L2: SEPP Roth conversion?Jim,
I should have stated I was talking about a full account conversion to Roth, not a partial conversion.
So on my second question, if you did a full conversion of a SEPP IRA (where distributions are already occurring) to a ROTH IRA, paid the taxes separately, would the subsequent SEPP distributions be taxable as normal income (as they were before the conversion)? I think there may be more interest in this as in 2010 there is no longer an income limit on Roth conversions.

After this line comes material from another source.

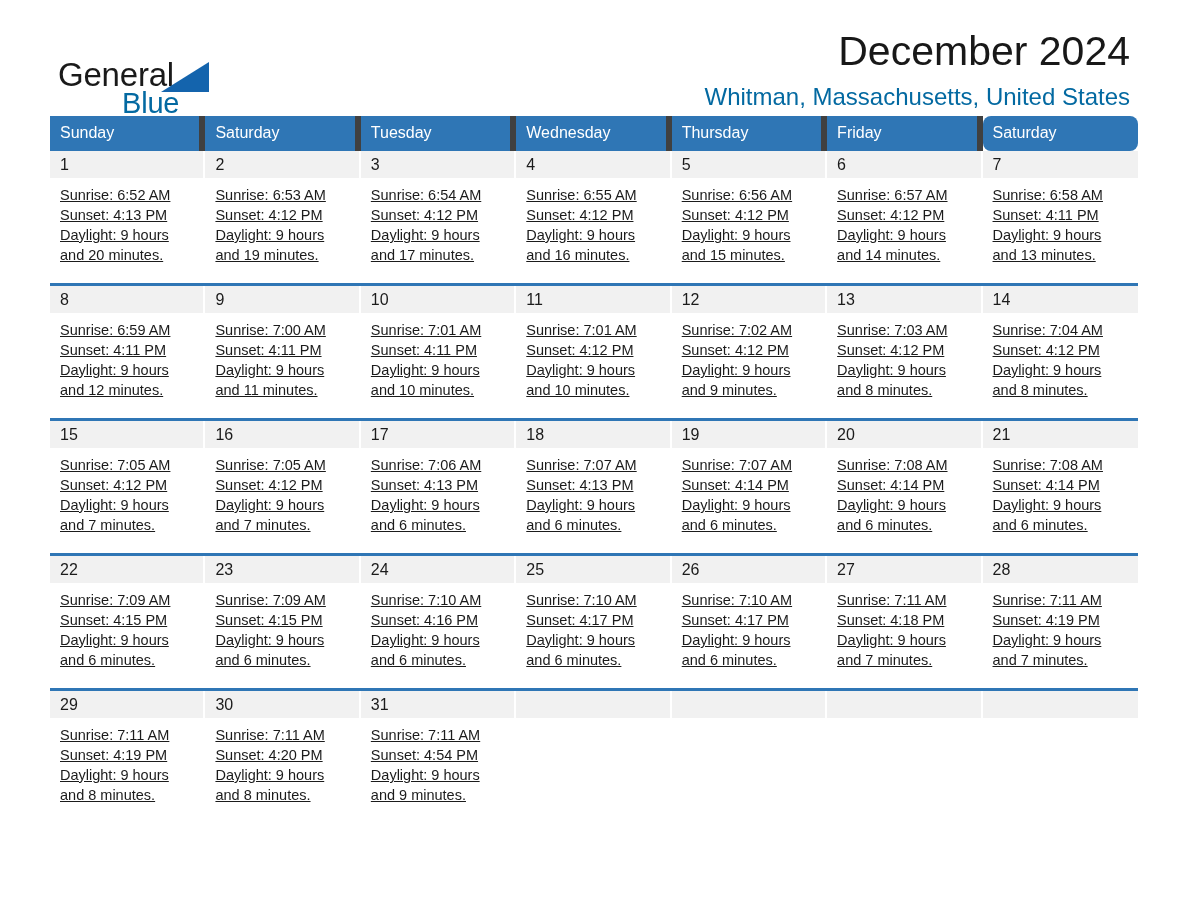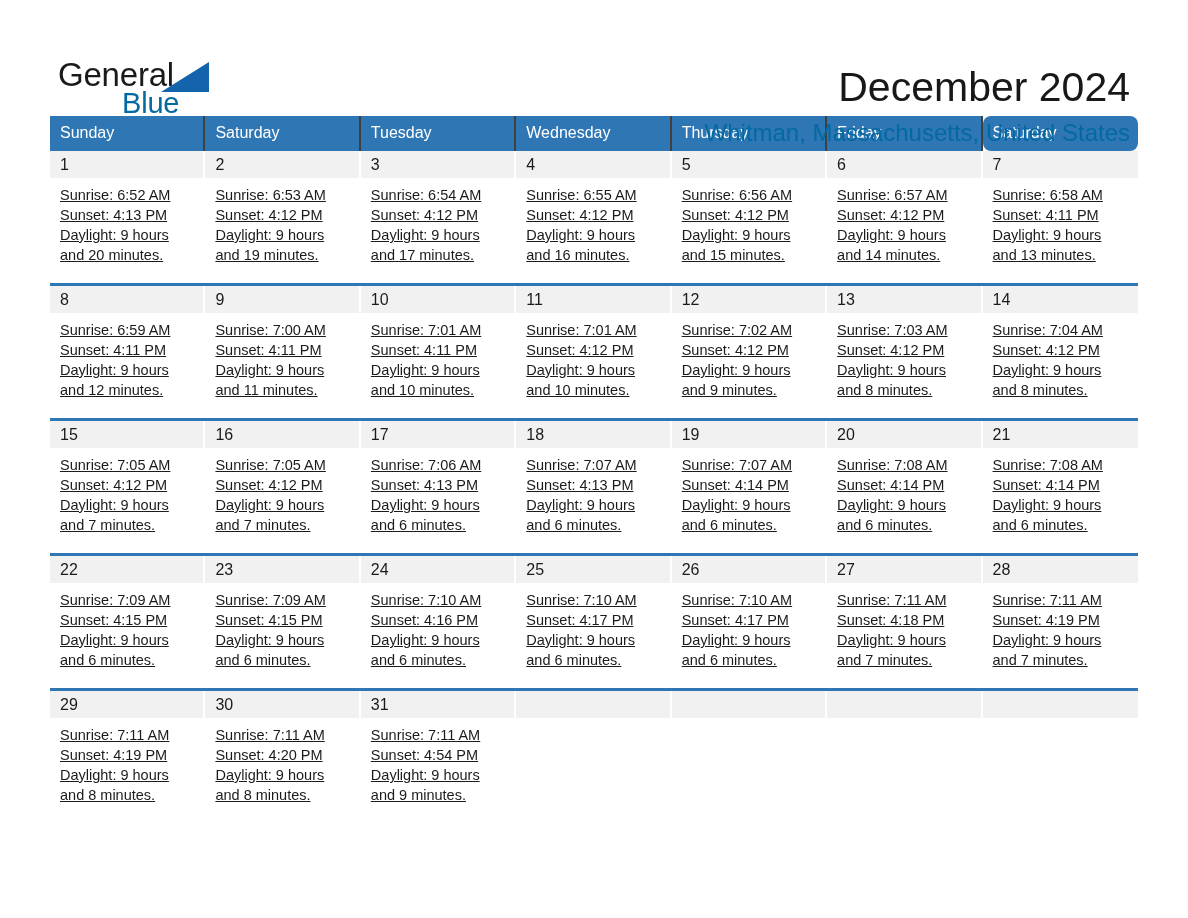"General" .top { padding-top: 66px -> 30px }
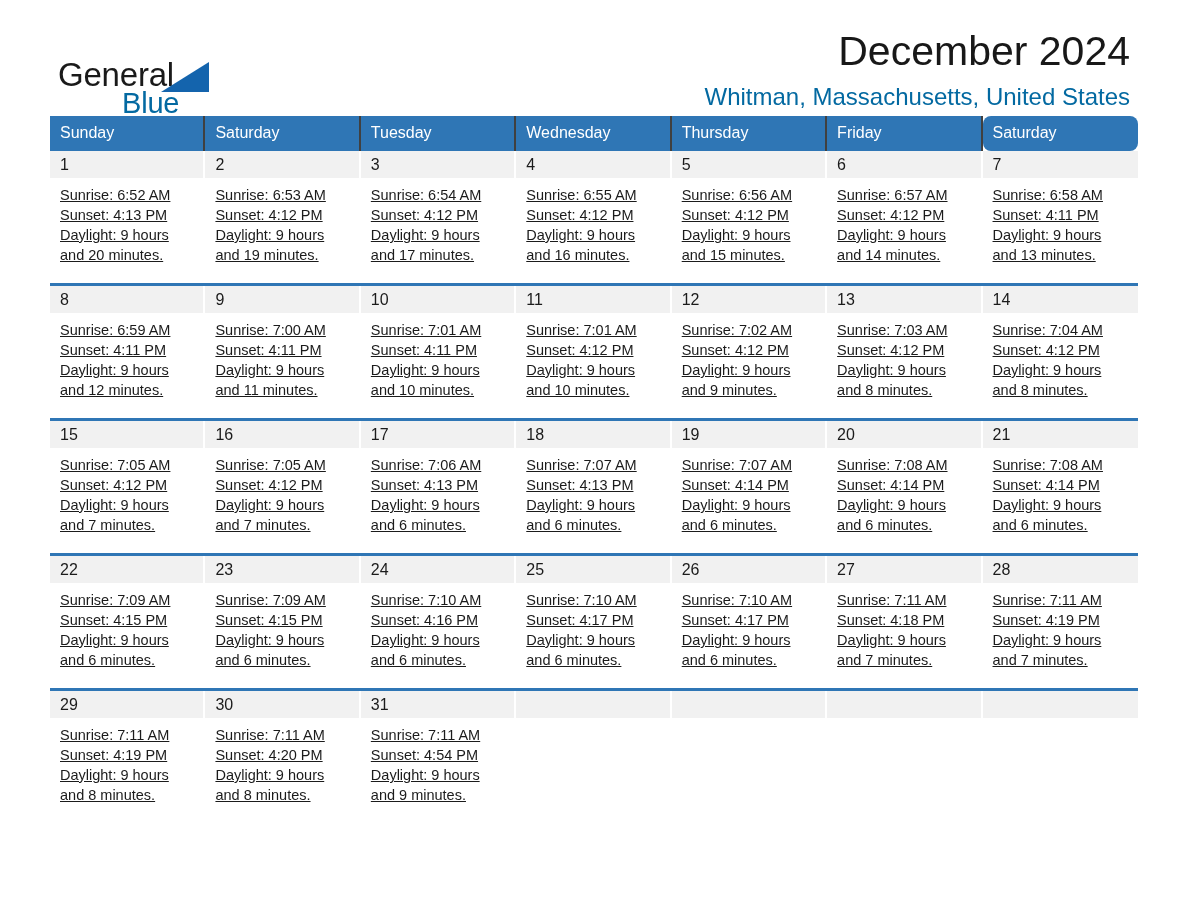"Sunday" thead th { border-right: 2px solid #404040 -> 6px solid #404040 }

Tim2008-03-28 10:09, By: Tim, IP: []

L2: SEPP Roth conversion?Tim,
If you did a full Roth conversion of your SEPP IRA, your continued SEPP annual distributions from the Roth would be taxed under the ordering rules for all your Roth IRAs. This is tantamount to the situation where TIRA SEPP distributions are not taxable if you have basis (Form 8606) in any of your TIRAs, whether using them for the SEPP or not.
With the Roth, if you have other Roth IRAs besides the one you created by your SEPP TIRA conversion, they would affect the taxation under the ordering rules. Those rules state that any Roth distribution prior to qualification of your Roth comes first from regular contributions (tax free), then from conversions and last from earnings. If your only Roth is the newly converted account, your distributions would be tax and penalty free. They are tax free because you paid the taxes on the conversion in the year you converted, and they are penalty free due to the exception for substantially equal payments. This exception eliminates the penalty you would otherwise have for conversion distributions that you had not held for 5 years.
In summary, the Roth conversion would increase your taxes in the year of conversion, and then reduce them in all future years where you distributed the Roth to meet the SEPP requirements or for any other reason. It seems better to do this conversion early in a calendar year so you do not get hit with the taxes on a full year of SEPP withdrawals from your TIRA plus the converted amount. If done early, you would just be taxed on the conversion.
Most people have a SEPP balance several times (eg 15 times) their annual distribution, so a full conversion would be very rare due to the tax bill and lack of outside funds to pay it. But in certain cases, this could be a wise tactical move, if you have the funds to pay the taxes. Also, if your current SEPP distributions are not fully taxable because you have basis in your TIRA (Form 8606), the Roth conversion would also be less than fully taxable for that reason.
Plan on the 5329 to claim your exception if you do the conversion. Be absolutely sure to they IRA custodian does NOT take withholding on the conversion. You may need to pay quarterly estimates.